Tabletop role-playing game supplement

Treasure Companion is a 1996 fantasy role-playing game supplement written by Bob Mohney and published by Iron Crown Enterprises (ICE) for the third edition of Rolemaster, the Rolemaster Standard System (RMSS).

==Publication history==
Treasure Companion was released in 1996 as a 144-page softcover supplement for the Rolemaster Standard System, with stock code ICE 5601. The book was designed by Bob Mohney and edited by John W. Curtis III, with a cover illustration by David Martin and interior art by K.C. Lancaster and Wayne Reynolds. A revised edition was published in 2000 for the Rolemaster Fantasy Role Playing (RMFRP) line, the fourth edition of Rolemaster.

==Contents==
Treasure Companion is a supplement which contains basic information about topics including alchemy and gemstones, and sections about using and abusing wealth. The book introduces three new Alchemist professions — one for each of the three realms of magic (Channeling, Essence, and Mentalism) — along with 22 alchemist spell lists, including four general alchemy base lists and three divine alchemy lists.
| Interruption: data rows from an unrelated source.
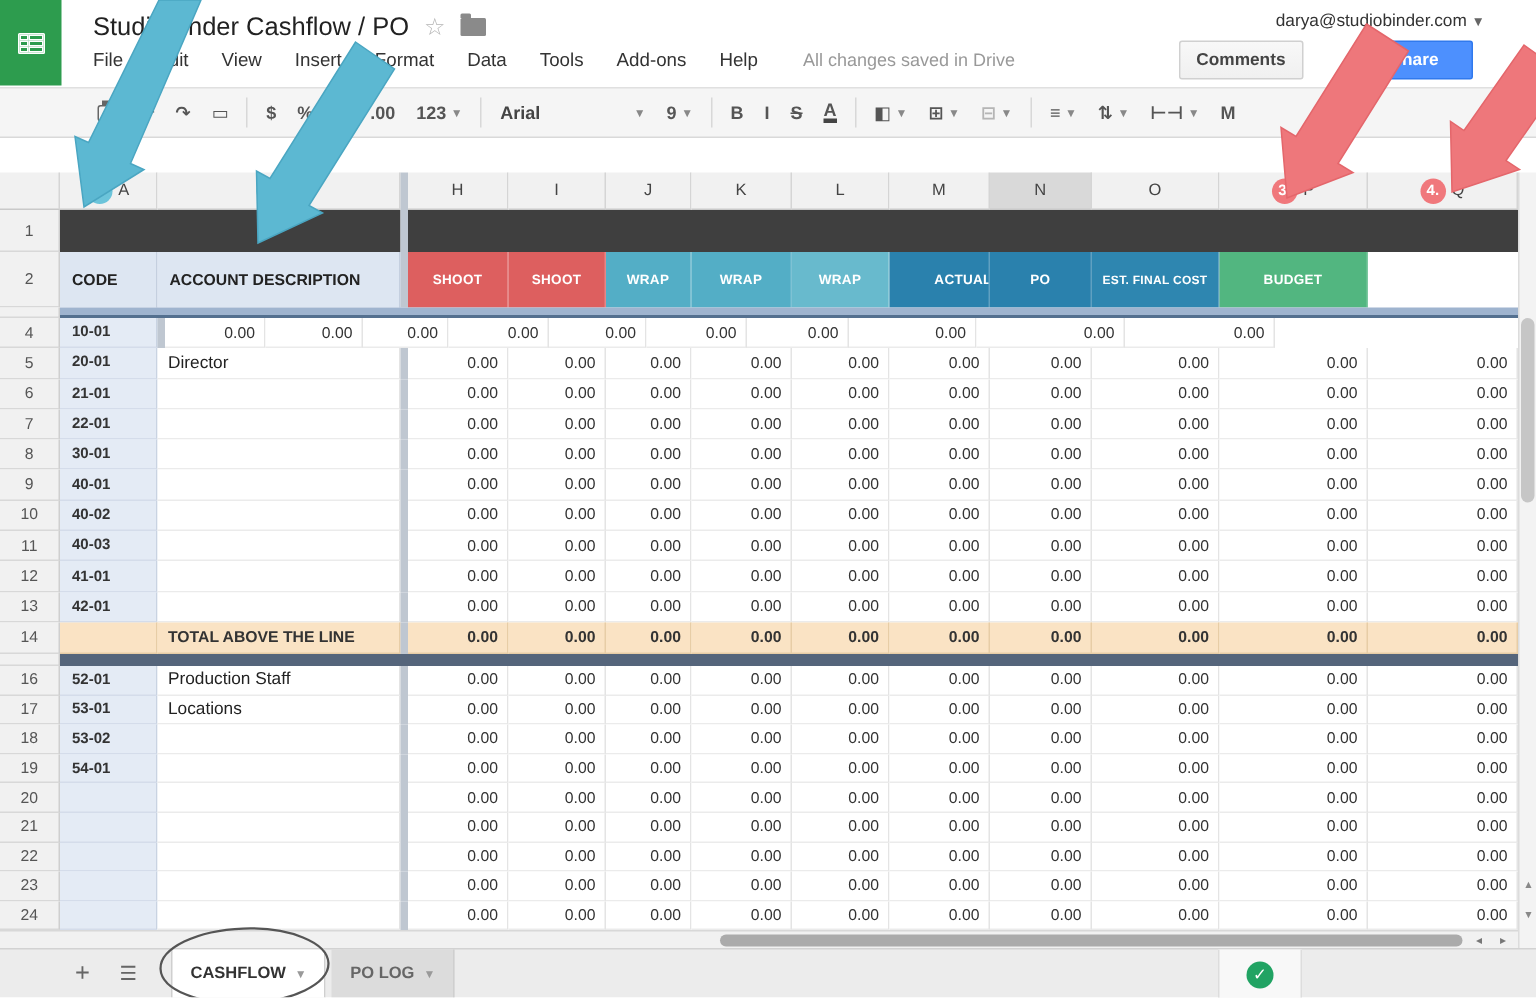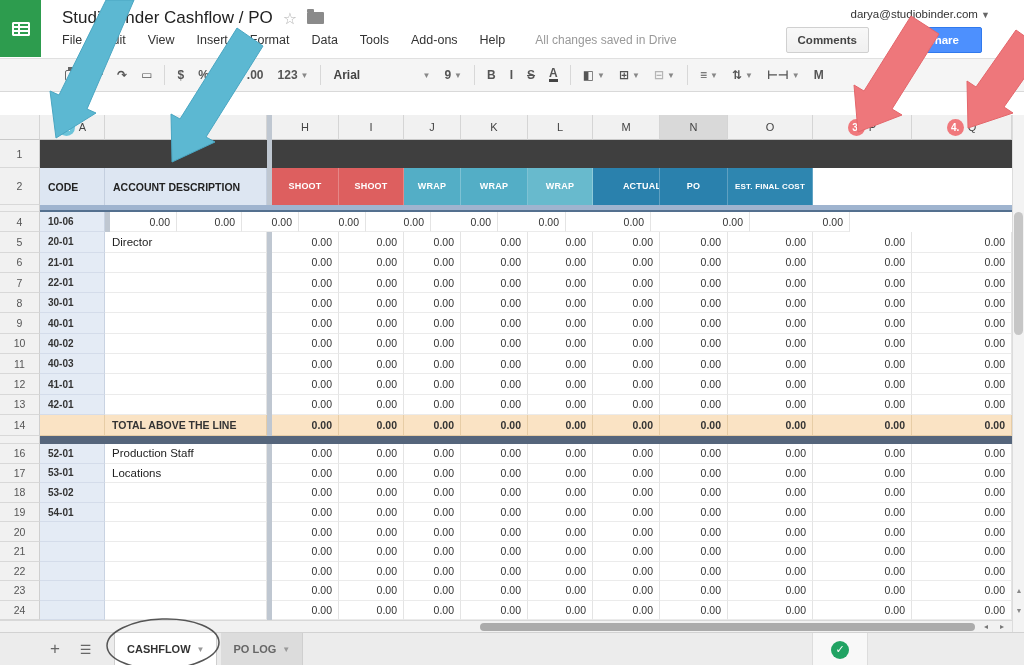--- a/index.html
+++ b/index.html
@@ -294,6 +294,7 @@
         <div class="cell chip" style="width: 67px; background: rgb(42, 129, 173); padding-left: 32px;">ACTUAL</div>
         <div class="cell chip" style="width: 68px; background: rgb(42, 129, 173);">PO</div>
         <div class="cell chip small" style="width: 85px; background: rgb(46, 134, 176);">EST. FINAL COST</div>
+        <div class="cell chip" style="width: 99px; background: rgb(82, 182, 128);">BUDGET</div>
       </div>
       <div class="row rh7">
         <div class="cell numc"></div>

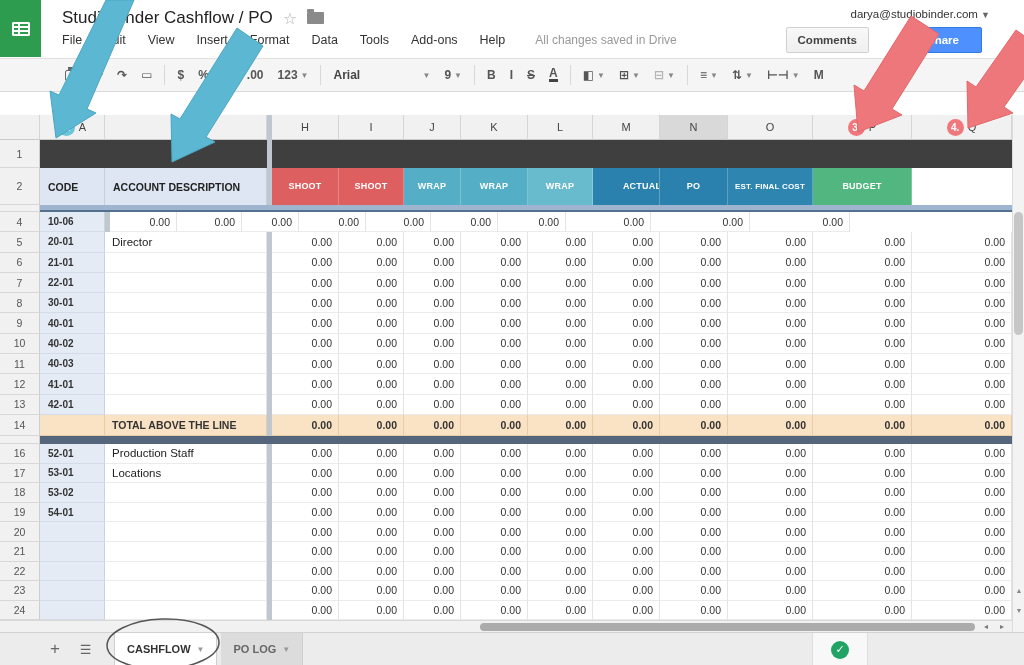--- a/index.html
+++ b/index.html
@@ -302,7 +302,7 @@
       </div>
       <div class="row rh20">
         <div class="cell numc">4</div>
-        <div class="cell codec" style="width: 65px;">10-06</div>
+        <div class="cell codec" style="width: 65px;">10-01</div>
         <div class="cell fdiv"></div>
         <div class="cell valc" style="width: 67px;">0.00</div>
         <div class="cell valc" style="width: 65px;">0.00</div>

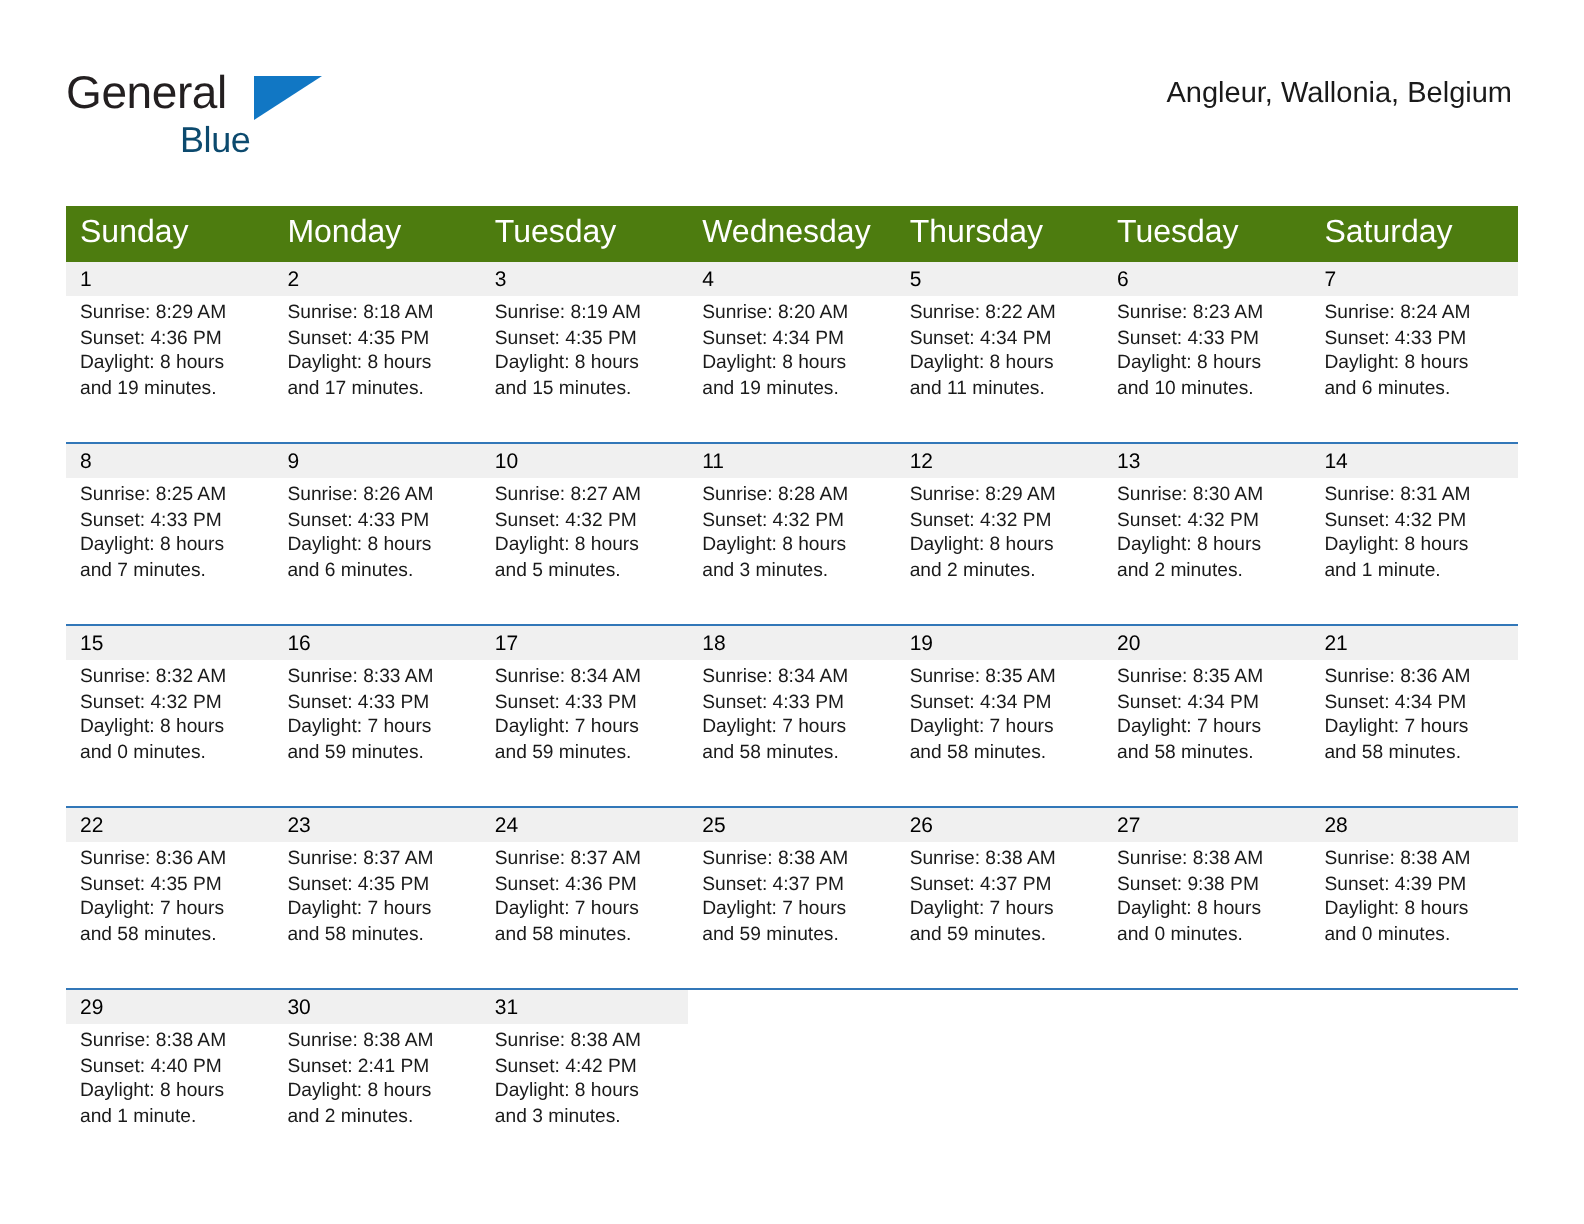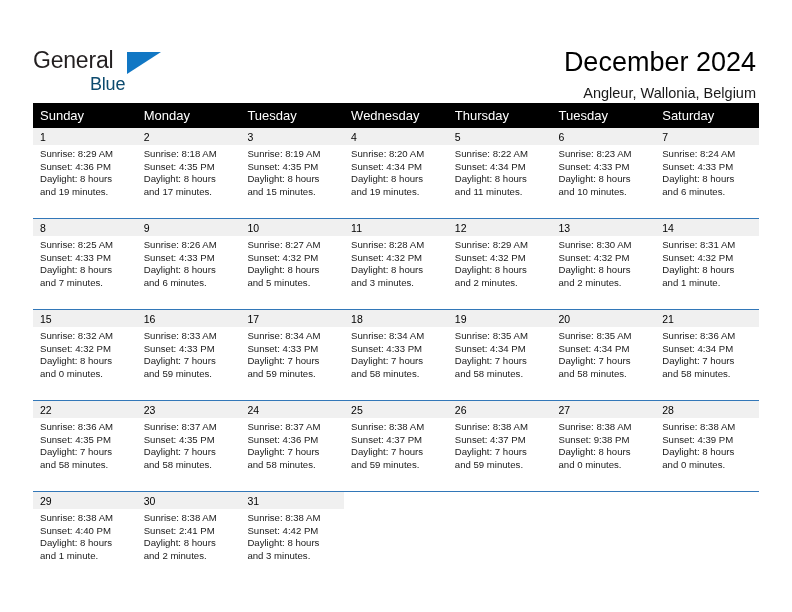--- a/index.html
+++ b/index.html
@@ -25,7 +25,7 @@
   .header {
     position: absolute;
     left: 0;
-    top: 14px;
+    top: 0;
     width: 792px;
     height: 100px;
   }

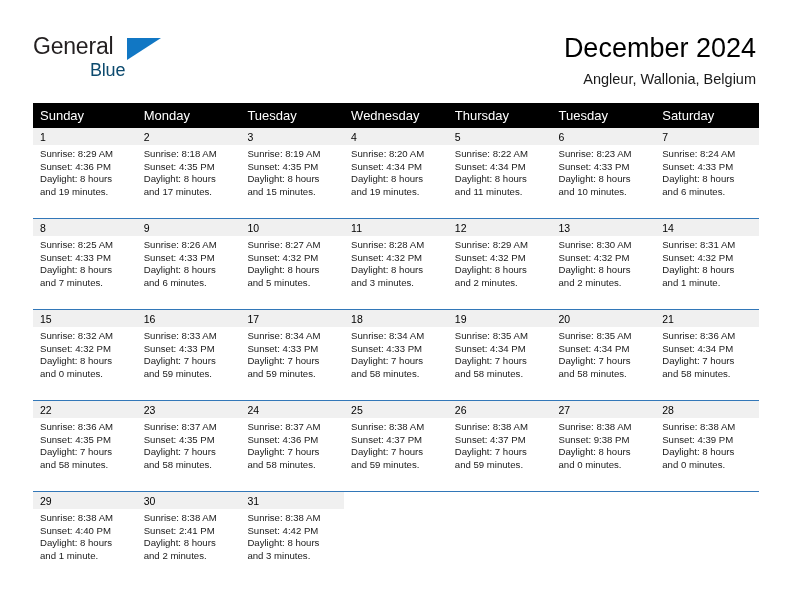--- a/index.html
+++ b/index.html
@@ -162,7 +162,6 @@
     </div>
 
     <div class="title-block">
-      <div class="cal-title">December 2024</div>
       <div class="cal-subtitle">Angleur, Wallonia, Belgium</div>
     </div>
 

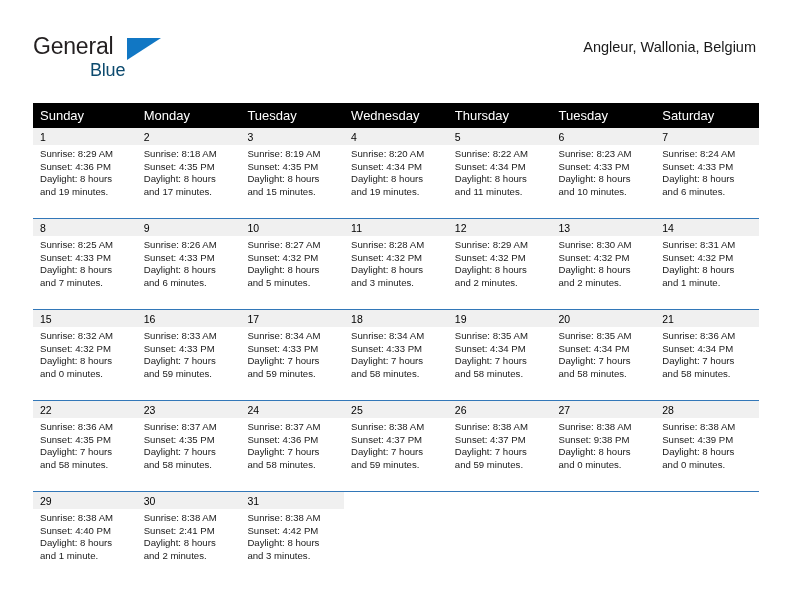--- a/index.html
+++ b/index.html
@@ -95,9 +95,9 @@
     table-layout: fixed;
   }
   .calendar th {
-    background: #000000;
+    background: #4d7c0f;
     color: #ffffff;
-    font-size: 13px;
+    font-size: 16px;
     font-weight: normal;
     text-align: left;
     padding: 5px 0 5px 7px;

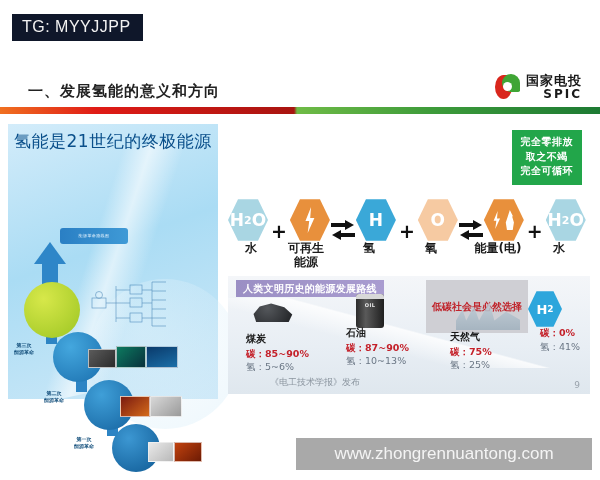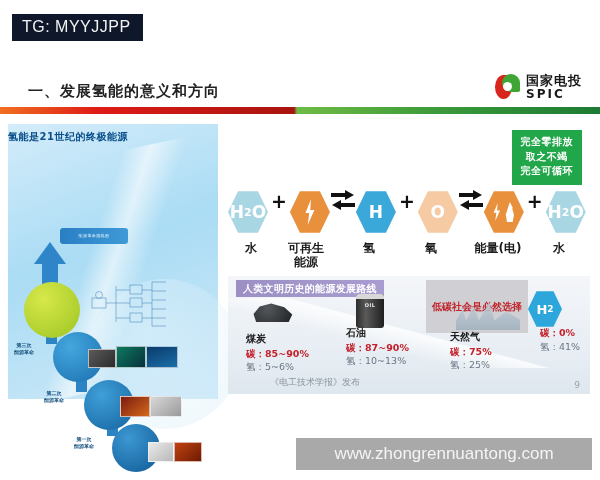--- a/index.html
+++ b/index.html
@@ -26,7 +26,7 @@
       background:#3fa535;border-radius:50% 50% 10% 50%;}
   .logo-mark .lm-hole{position:absolute;left:8px;top:8px;width:9px;height:9px;
       background:#fff;border-radius:50%;}
-  .logo-txt{line-height:1;}
+  .logo-txt{line-height:1;text-align:right;}
   .logo-cn{font-size:13px;font-weight:bold;color:#1a1a1a;letter-spacing:1px;}
   .logo-en{font-size:12px;font-weight:bold;color:#1a1a1a;letter-spacing:2px;margin-top:1px;}
 

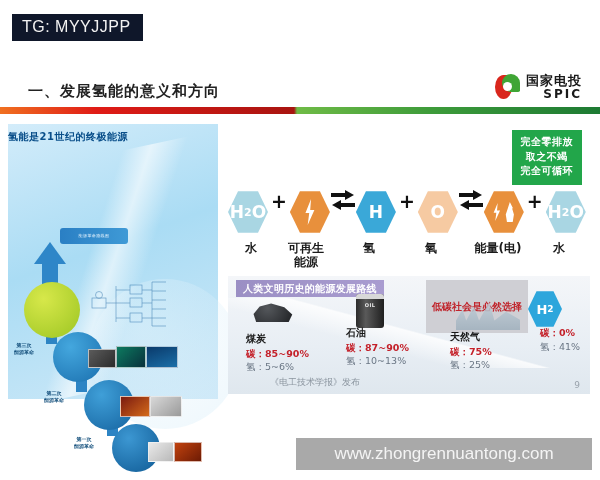--- a/index.html
+++ b/index.html
@@ -36,7 +36,7 @@
   
   .panel{position:absolute;left:8px;top:64px;width:210px;height:275px;
          background:linear-gradient(160deg,#d3ecfa 0%,#aadcf4 45%,#cfe9f8 100%);}
-  .panel-head{position:absolute;left:8px;top:70px;font-size:10px;font-weight:bold;
+  .panel-head{position:absolute;left:14px;top:70px;font-size:17px;font-weight:normal;
               color:#0a4f8a;letter-spacing:.5px;z-index:4;}
   .panel-chip{position:absolute;left:52px;top:104px;width:68px;height:16px;
         background:linear-gradient(90deg,#2a7fc4,#3f9ad6);border-radius:3px;}

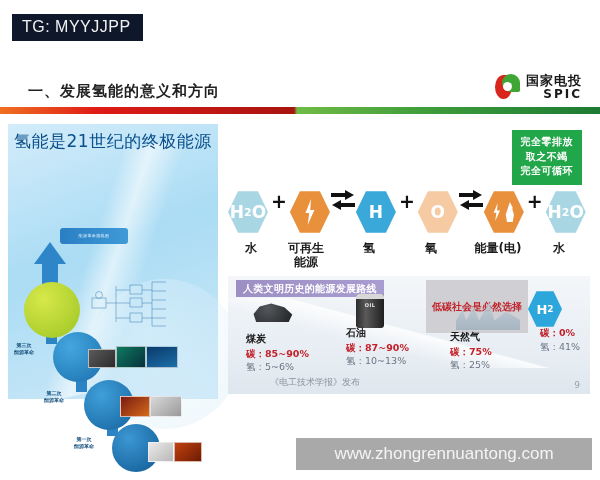--- a/index.html
+++ b/index.html
@@ -92,7 +92,7 @@
 
   
   .rxn{position:absolute;left:228px;top:130px;width:362px;height:52px;
-       display:flex;align-items:flex-start;}
+       display:flex;align-items:flex-end;}
   .hex{width:40px;height:44px;display:flex;align-items:center;justify-content:center;
        clip-path:polygon(25% 3%,75% 3%,100% 50%,75% 97%,25% 97%,0% 50%);
        color:#fff;font-size:17px;font-weight:bold;flex:none;position:relative;}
It also contains descriptions of over 100 unique magic items and tables for generating treasure, with a detailed system for generating gemstones and jewelry, as well as guidelines for magic item management and the buying and selling of magic items. The volume is organized into two main parts: a discussion of the concepts of treasure, wealth, and economics in a fantasy setting, followed by rules for integrating these concepts with the core Rolemaster system, including Arms Law, Spell Law, and Gamemaster Law.

==Reception==
David Taylor reviewed Treasure Companion for Arcane magazine, rating it a 7 out of 10 overall. Taylor commented that "It's a bit much that we need a separate supplement to deal with treasure, better coverage in the standard system would have sufficed. As the game stands, though, this Companion should settle a good few arguments. But whether you need this degree of detail will very much depend on your style of game."